They not only impress due to their radiant and intense colour, they also have an important technological significance: organic dyes are a class of materials with extremely special properties. From flat screens to electronic paper through to chip cards: in future, many technologies are likely to be based on organic molecules like these.
Previously, such materials could only be prepared using complex synthesis methods that are incredibly harmful to the environment. However, researchers at TU Wien have now successfully synthesized several typical representatives of this materials class in an entirely new and different way: toxic solvents have been replaced by plain water. But how is this done? When water is heated to extremely high temperatures, its properties change significantly.
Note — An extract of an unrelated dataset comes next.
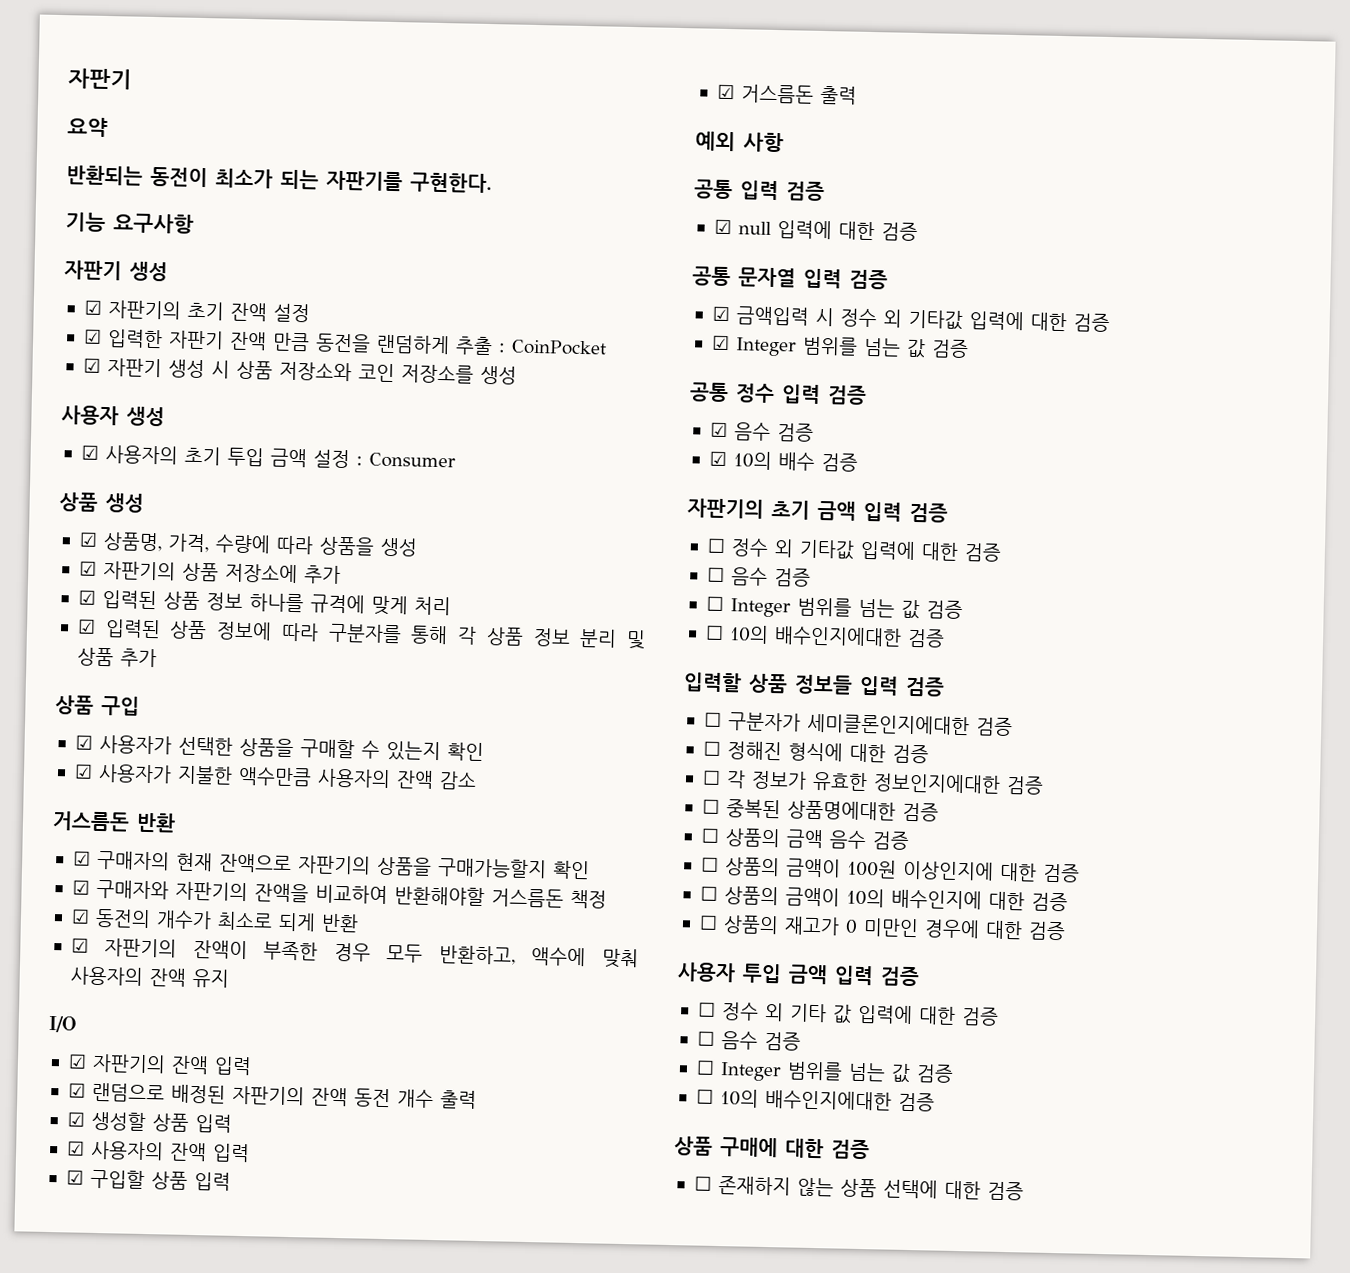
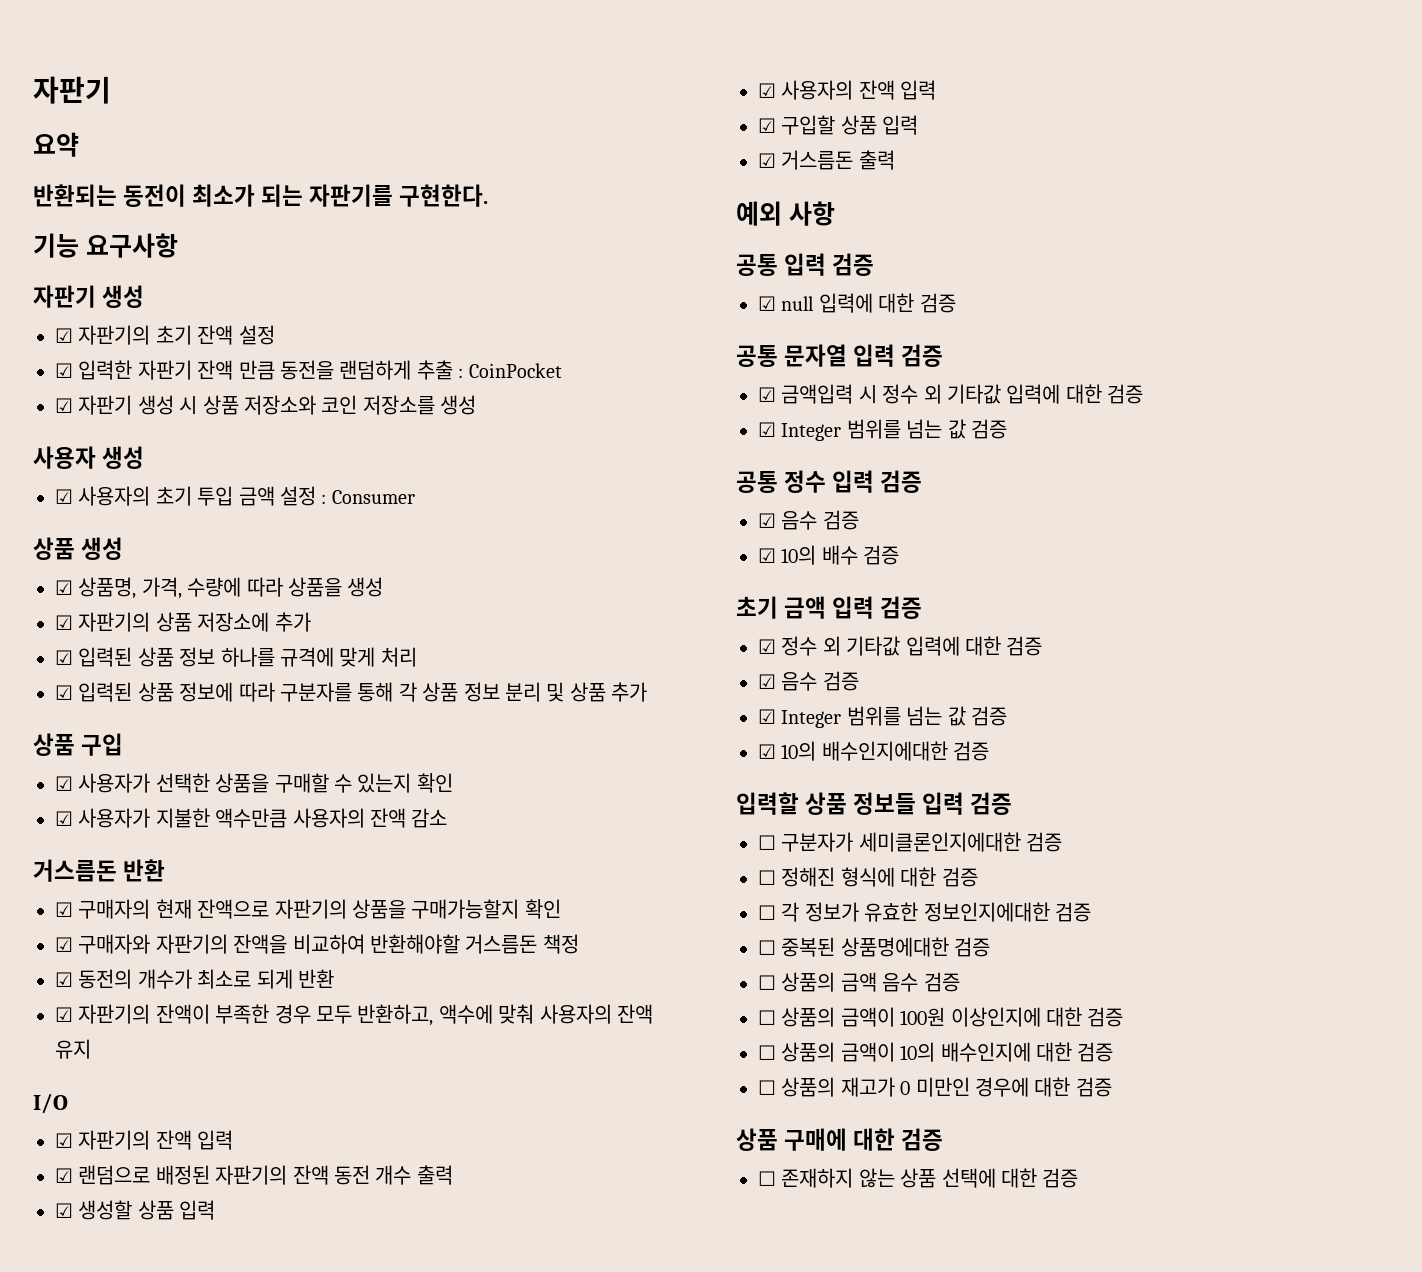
[687,498,764,519] 자판기의 -> (900, 555) none
[706,538,1002,562] [706,567,811,587] [705,596,963,620] [704,625,724,641] ☐ 정수 외 기타값 입력에 대한 검증 // ☐ 음수 검증 // ☐ Integer 범위를 넘는 값 검증 // ☐ -> [758,636,1043,656] [758,671,859,691] [758,706,1007,728] [758,744,776,759] ☑ 정수 외 기타값 입력에 대한 검증 // ☑ 음수 검증 // ☑ Integer 범위를 넘는 값 검증 // ☑
[677,962,920,987] [697,1002,999,1026] [696,1031,801,1051] [695,1060,954,1084] [695,1089,935,1112] // 사용자 투입 금액 입력 검증 // ☐ 정수 외 기타 값 입력에 대한 검증 // ☐ 음수 검증 // ☐ Integer 범위를 넘는 값 검증 // ☐ 10의 배수인지에대한 검증 -> (1112, 1087) none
Details of the new preparation method recently published in the prestigious scientific journal ‘Angewandte Chemie’.
The properties of the water change without the need for additives
“If you were to listen to your initial gut feeling, you would actually suspect that water is the worst solvent imaginable for synthesising and crystallising these molecules,” says Miriam Unterlass from the Institute of Materials Chemistry at TU Wien. “The reason for this expectation is that the dyes we produce are extremely water-repellent.” If you, for example, drop a small droplet of water on some dry dye powder, the droplet just rolls off. The dye cannot be mixed with water.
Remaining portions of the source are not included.